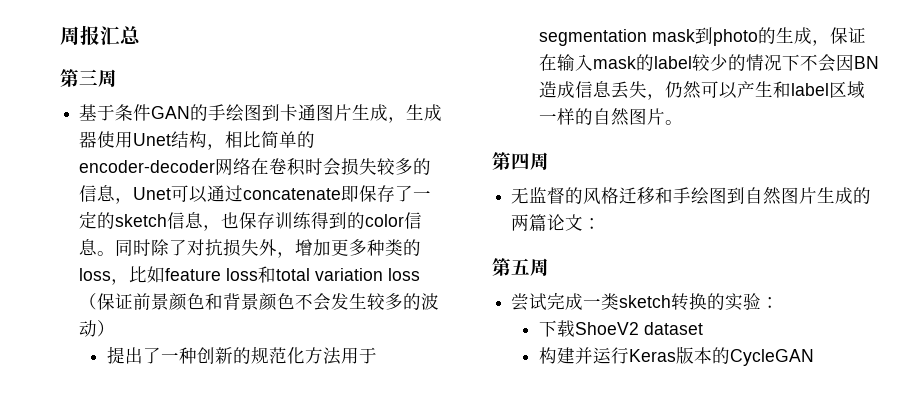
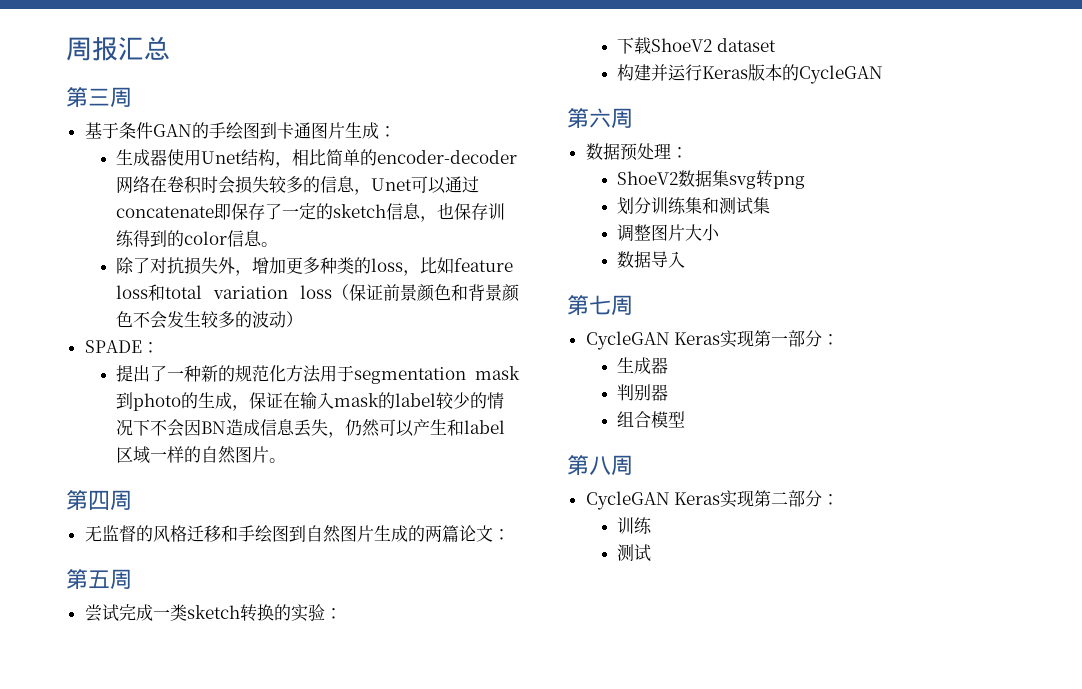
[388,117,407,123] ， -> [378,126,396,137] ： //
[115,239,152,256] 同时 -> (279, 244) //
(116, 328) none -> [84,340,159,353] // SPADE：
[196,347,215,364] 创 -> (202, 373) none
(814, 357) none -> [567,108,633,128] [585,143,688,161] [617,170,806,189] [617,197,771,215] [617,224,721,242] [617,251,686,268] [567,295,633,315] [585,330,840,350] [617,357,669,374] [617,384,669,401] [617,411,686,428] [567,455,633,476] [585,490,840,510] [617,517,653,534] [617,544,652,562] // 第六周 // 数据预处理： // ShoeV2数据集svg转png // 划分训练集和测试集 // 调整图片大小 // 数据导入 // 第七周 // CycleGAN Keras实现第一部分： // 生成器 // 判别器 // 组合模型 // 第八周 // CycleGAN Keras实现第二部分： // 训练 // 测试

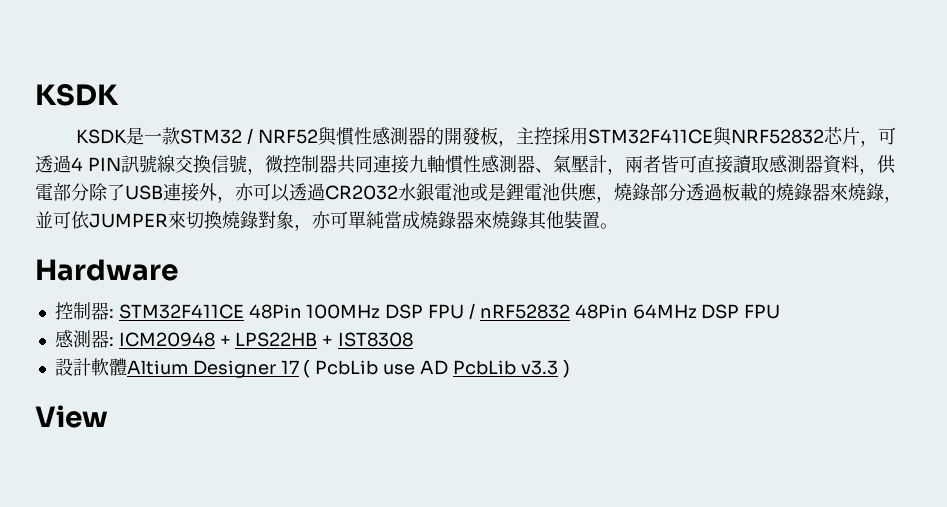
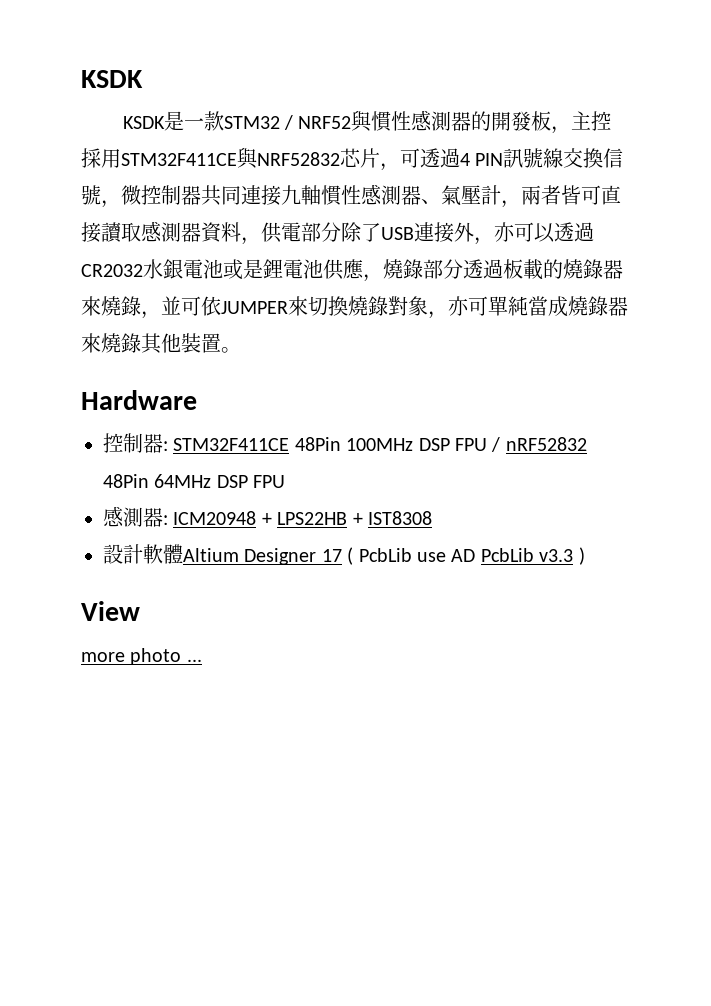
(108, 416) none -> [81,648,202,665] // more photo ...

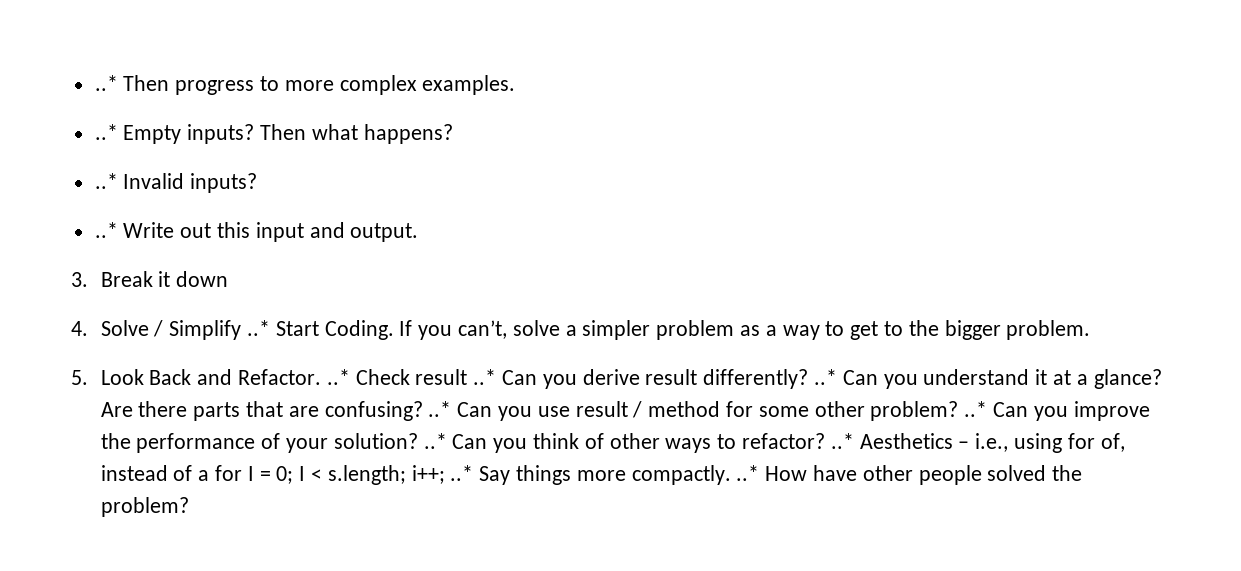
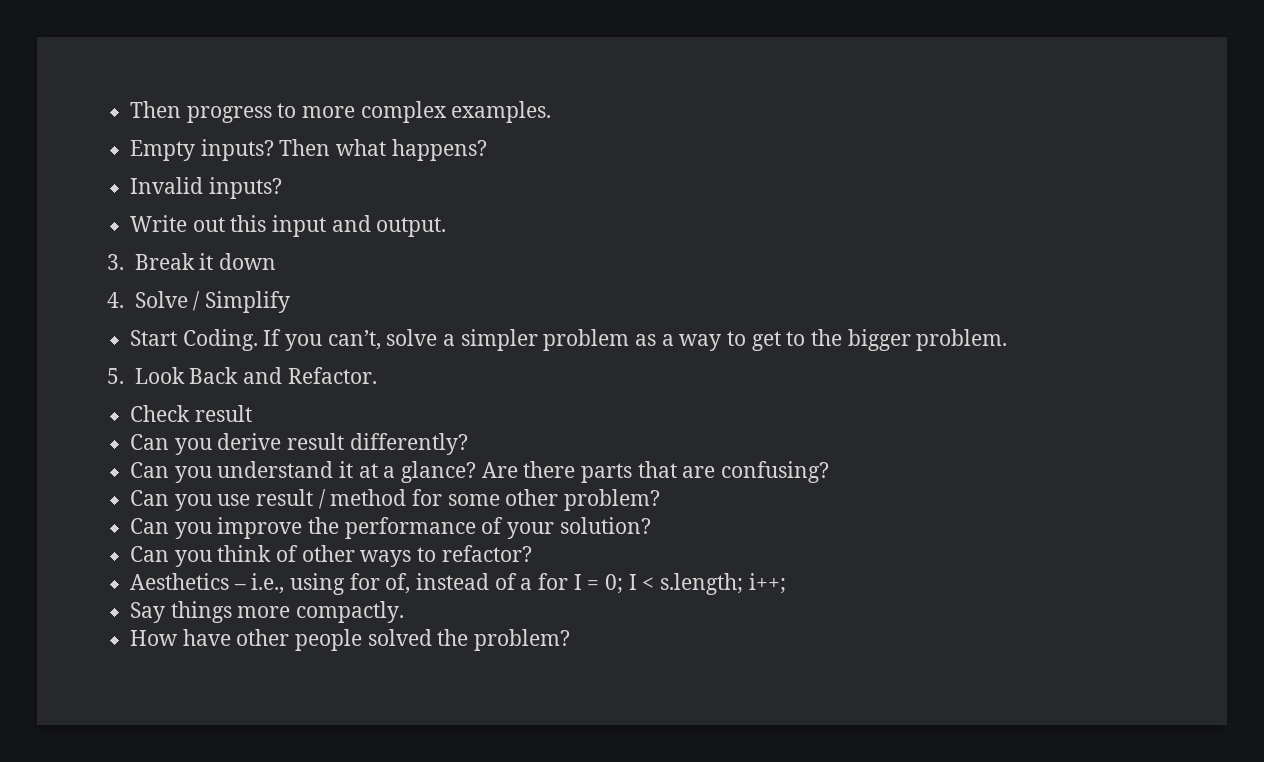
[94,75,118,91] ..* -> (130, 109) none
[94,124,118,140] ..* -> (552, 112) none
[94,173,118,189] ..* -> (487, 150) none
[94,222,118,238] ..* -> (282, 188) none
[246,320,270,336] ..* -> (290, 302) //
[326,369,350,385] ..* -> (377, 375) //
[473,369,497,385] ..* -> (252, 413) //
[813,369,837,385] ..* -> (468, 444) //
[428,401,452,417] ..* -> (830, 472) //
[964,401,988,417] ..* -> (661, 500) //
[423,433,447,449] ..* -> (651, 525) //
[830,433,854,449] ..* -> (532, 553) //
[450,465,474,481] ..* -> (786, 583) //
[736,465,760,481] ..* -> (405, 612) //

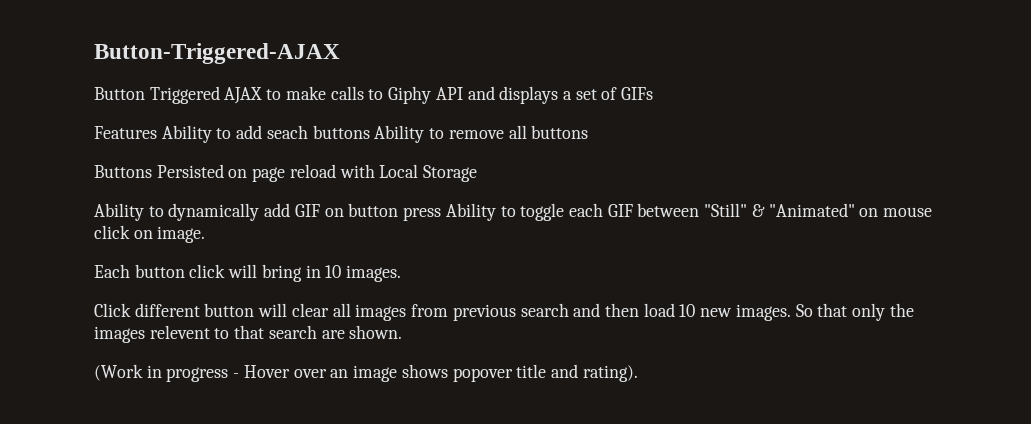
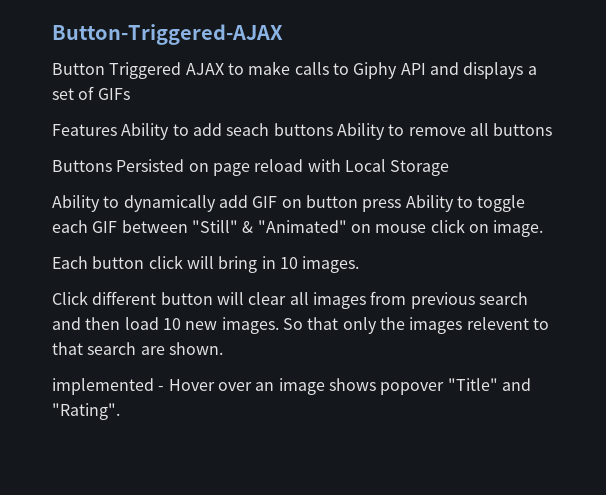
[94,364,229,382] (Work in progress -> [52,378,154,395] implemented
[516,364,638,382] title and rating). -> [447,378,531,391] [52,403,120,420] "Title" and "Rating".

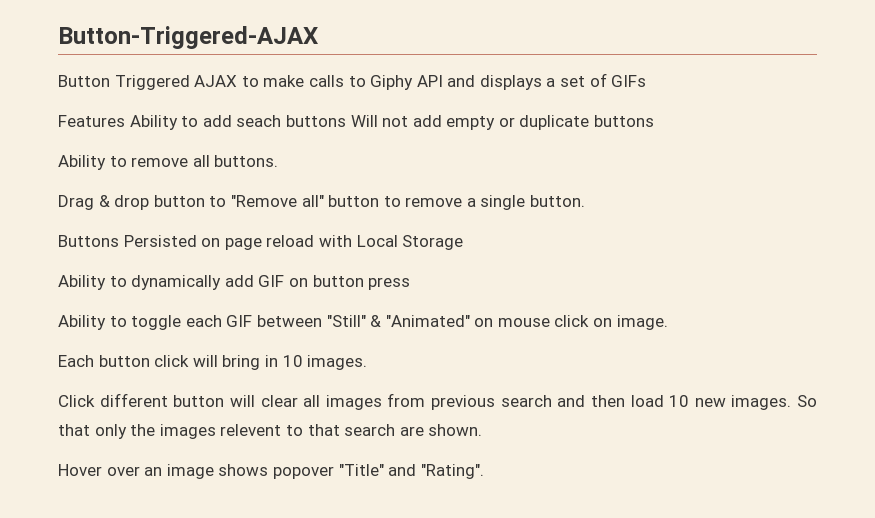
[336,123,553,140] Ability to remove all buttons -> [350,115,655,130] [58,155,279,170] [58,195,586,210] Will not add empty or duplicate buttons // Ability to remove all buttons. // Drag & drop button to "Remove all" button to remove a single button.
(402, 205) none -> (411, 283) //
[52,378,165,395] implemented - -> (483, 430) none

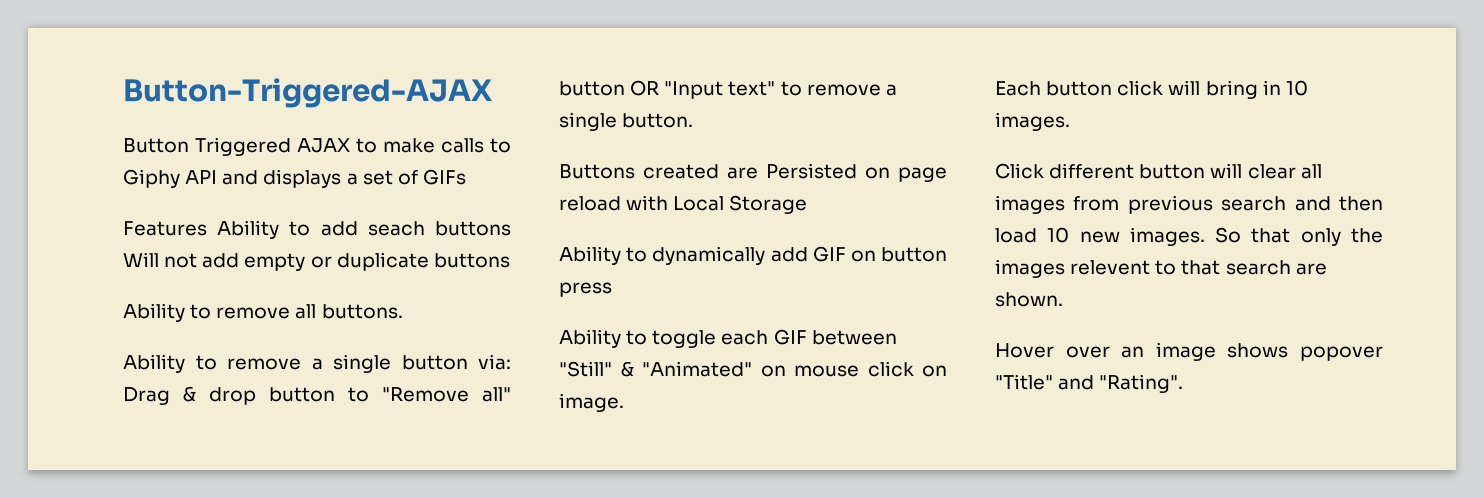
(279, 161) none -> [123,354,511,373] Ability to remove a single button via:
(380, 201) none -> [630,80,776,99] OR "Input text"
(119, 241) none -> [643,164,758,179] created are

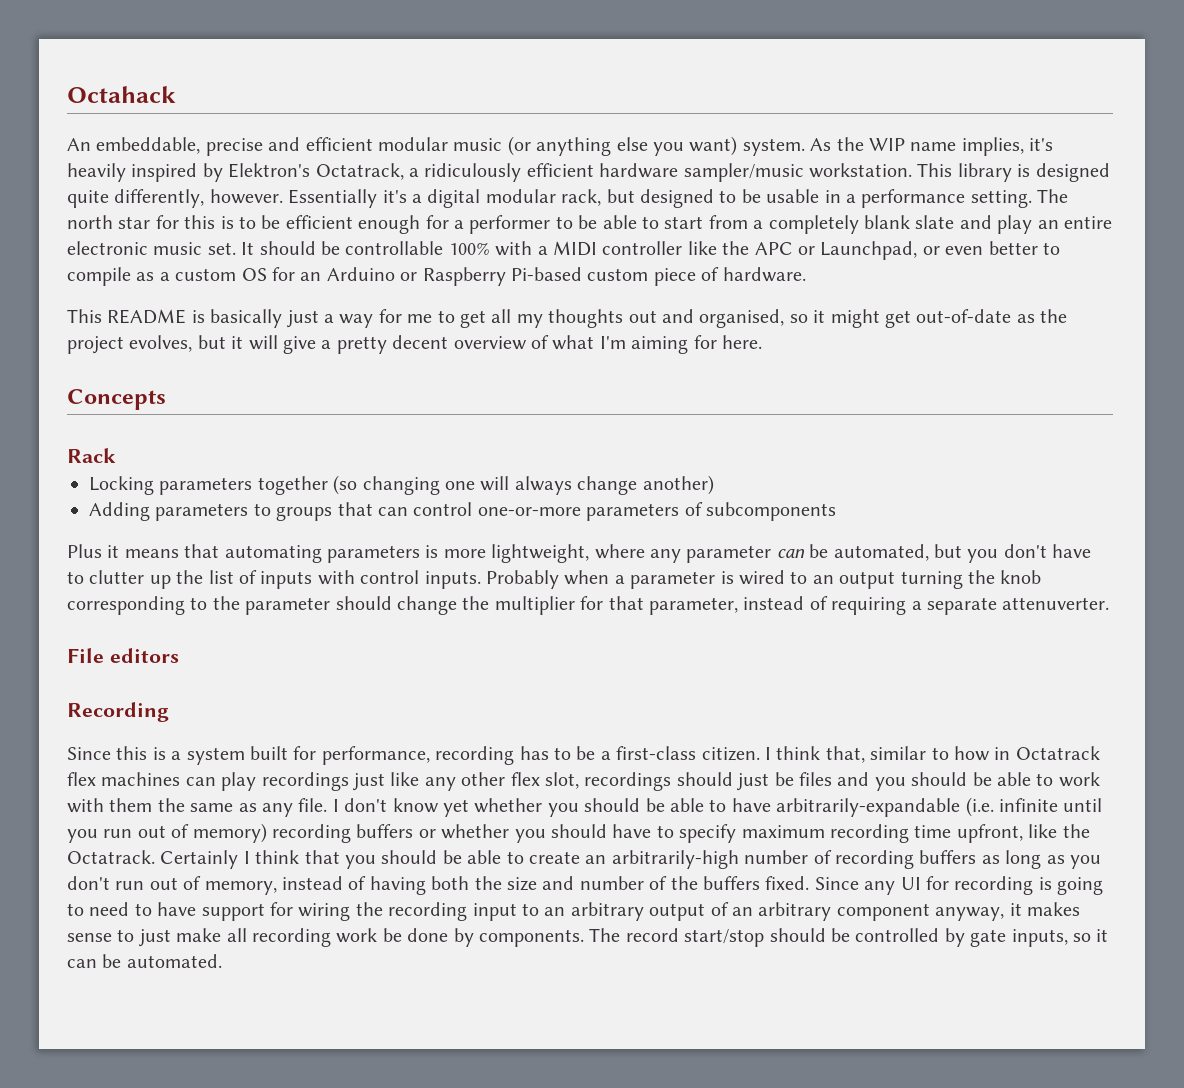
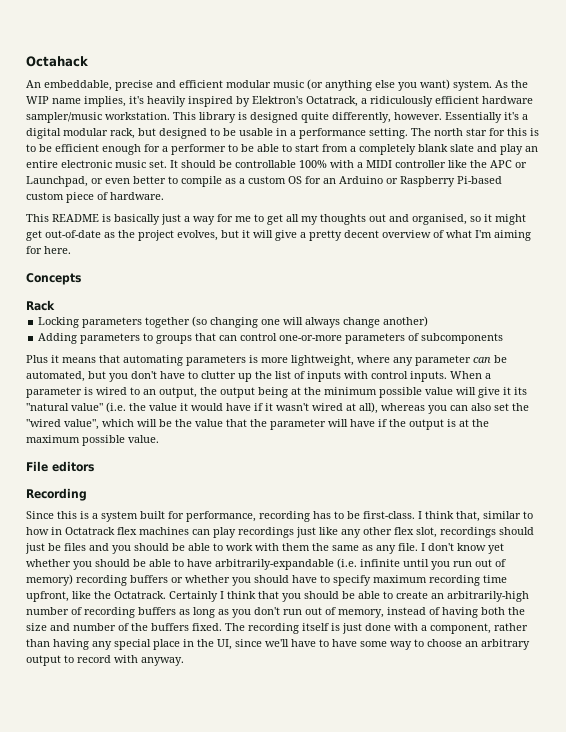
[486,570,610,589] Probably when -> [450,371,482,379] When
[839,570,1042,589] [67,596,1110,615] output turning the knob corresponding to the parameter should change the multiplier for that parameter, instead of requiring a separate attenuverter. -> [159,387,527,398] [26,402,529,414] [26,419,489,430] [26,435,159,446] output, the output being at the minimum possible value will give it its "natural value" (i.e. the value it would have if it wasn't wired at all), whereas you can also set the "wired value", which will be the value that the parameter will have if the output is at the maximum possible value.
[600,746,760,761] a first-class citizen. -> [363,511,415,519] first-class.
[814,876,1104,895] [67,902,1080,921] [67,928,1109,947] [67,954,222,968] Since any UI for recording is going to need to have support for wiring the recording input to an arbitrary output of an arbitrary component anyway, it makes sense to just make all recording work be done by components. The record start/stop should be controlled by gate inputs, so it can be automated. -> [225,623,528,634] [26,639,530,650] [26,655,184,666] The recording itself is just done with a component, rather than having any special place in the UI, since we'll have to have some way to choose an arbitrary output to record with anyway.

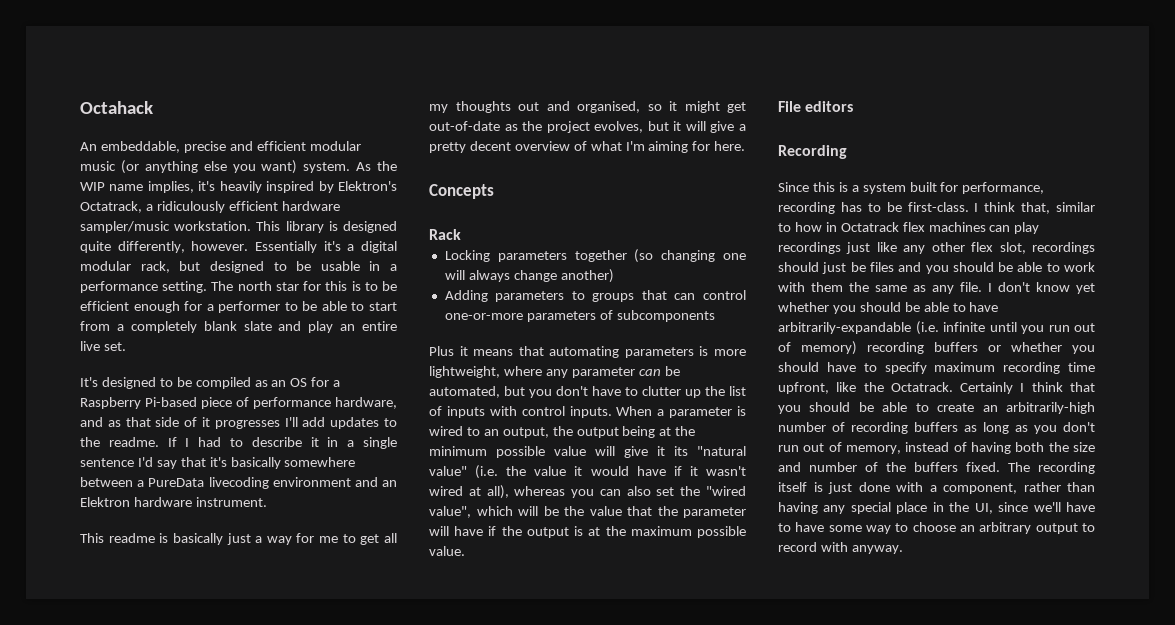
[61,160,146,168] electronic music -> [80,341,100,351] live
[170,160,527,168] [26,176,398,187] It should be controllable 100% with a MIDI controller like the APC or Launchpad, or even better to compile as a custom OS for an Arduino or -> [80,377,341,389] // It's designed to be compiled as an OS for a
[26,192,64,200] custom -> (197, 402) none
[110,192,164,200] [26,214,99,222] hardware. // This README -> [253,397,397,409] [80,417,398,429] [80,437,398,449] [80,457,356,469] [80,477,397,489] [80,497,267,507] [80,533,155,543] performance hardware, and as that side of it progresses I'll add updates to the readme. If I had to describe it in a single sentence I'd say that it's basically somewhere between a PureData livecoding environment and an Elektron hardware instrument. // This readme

==================================================

Assigned task => Although pictures appear among the entries, please set down only the lines from the one with "[830,433,854,449] ..* -> (532, 553) //" up to and including the one with "[516,364,638,382] title and", word for word.

Response to the task =>
[830,433,854,449] ..* -> (532, 553) //
[450,465,474,481] ..* -> (786, 583) //
[736,465,760,481] ..* -> (405, 612) //

[94,364,229,382] (Work in progress -> [52,378,154,395] implemented
[516,364,638,382] title and rating). -> [447,378,531,391] [52,403,120,420] "Title" and "Rating".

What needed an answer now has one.